In addition to giving you a list of suggestion so what you might include, I’m going to give you a set of categories you should consider for your emergency bags.

Back when I first started working on e-prep, I had a very basic 72 hour kit that I had bought somewhere (I can’t even remember where) pre-made.  It sat in our closet and gathered dust.  To be honest, I didn’t even really know what was in it. I’m not even sure if I’d ever opened it and looked.  It certainly wasn’t personalized for our family.

I started looking through various checklists on different websites and while helpful for brainstorming, all the checklists I found had either too much stuff, too little stuff, stuff I didn’t know how to use, or stuff I didn’t think I’d ever need.  Many were also missing things that were important to our family.  The checklists just weren’t working for me!

I decided to focus on categories for my 72 hour kit instead.  This allowed me to actually think about what my family might need from that category instead of what someone else said I might need.  I still used the checklists to generate ideas, but my kit became a mixture of a whole bunch of lists plus my own thoughts and ideas.

Eventually I came up with 26 72 hour kit categories and spent 6 months (26 weeks) working on building my kit.  I shared what I was doing with my readers on my blog each week and that series was very well received on my blog.  In fact, I turned the whole series into an e-book.

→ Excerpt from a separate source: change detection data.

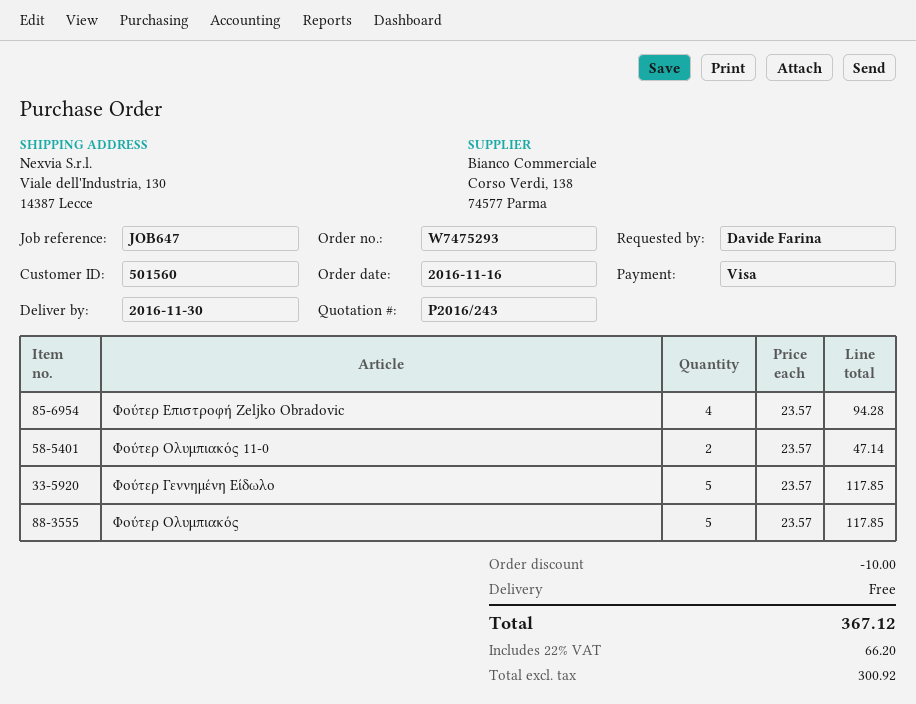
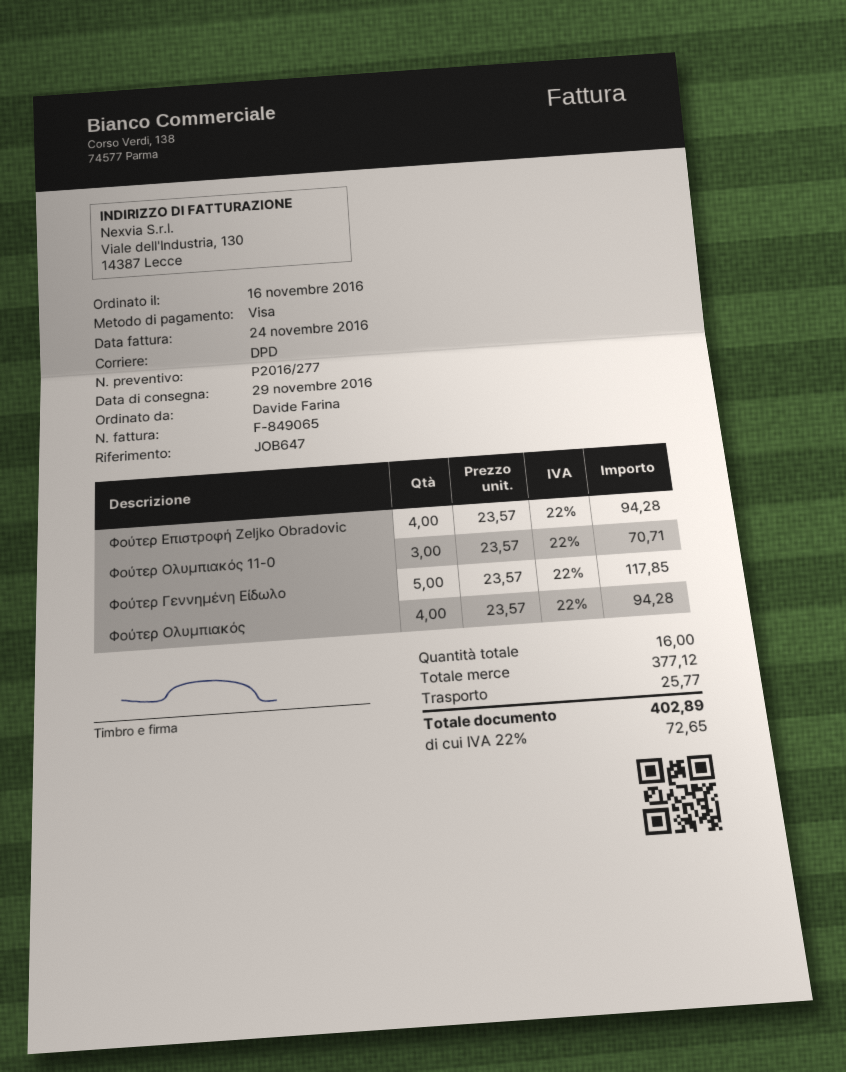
quote number: P2016/243 -> P2016/277
delivery date: 2016-11-30 -> 2016-11-29
Φούτερ Ολυμπιακός 11-0: 2 x 23.57 = 47.14 -> 3 x 23.57 = 70.71
Φούτερ Ολυμπιακός: 5 x 23.57 = 117.85 -> 4 x 23.57 = 94.28
discount: 10.00 -> none
shipping: 0.00 -> 25.77
tax: 22% = 66.20 -> 22% = 72.65
total: 367.12 -> 402.89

Today, I would like to provide you with a basic outline of that series!  I’ve combined some of my 26 categories (for example I combined food and water into one category) to come up with seven main areas you should consider when creating an emergency kit for your family.

*If you would like to go through the entire 26 week step by step program, you can find that in my e-book here: Your Own 72 Hour Kit Plan*

Build Your Own Checklist

You can download a checklist of ideas you might want to consider in your kit(s) by clicking HERE. or on the image below:

But remember, there will be some things on my list that you may not want or need in your kit(s).  There may also be things your family would want / need that I don’t have on my list.

Take the suggestions from my list as well as your own ideas as I walk you through each category below and create a customized list of what you want in your kit(s).

You may also consider adding things from this list to your overall To Do, To Buy and To Learn Lists.

Don’t stress about getting / buying everything on your list all at once.  That would be expensive and stressful.  For now, just create a list of what you need.  Once you have a checklist of what you need for your family’s kit(s), you can then gather items you already have around the house.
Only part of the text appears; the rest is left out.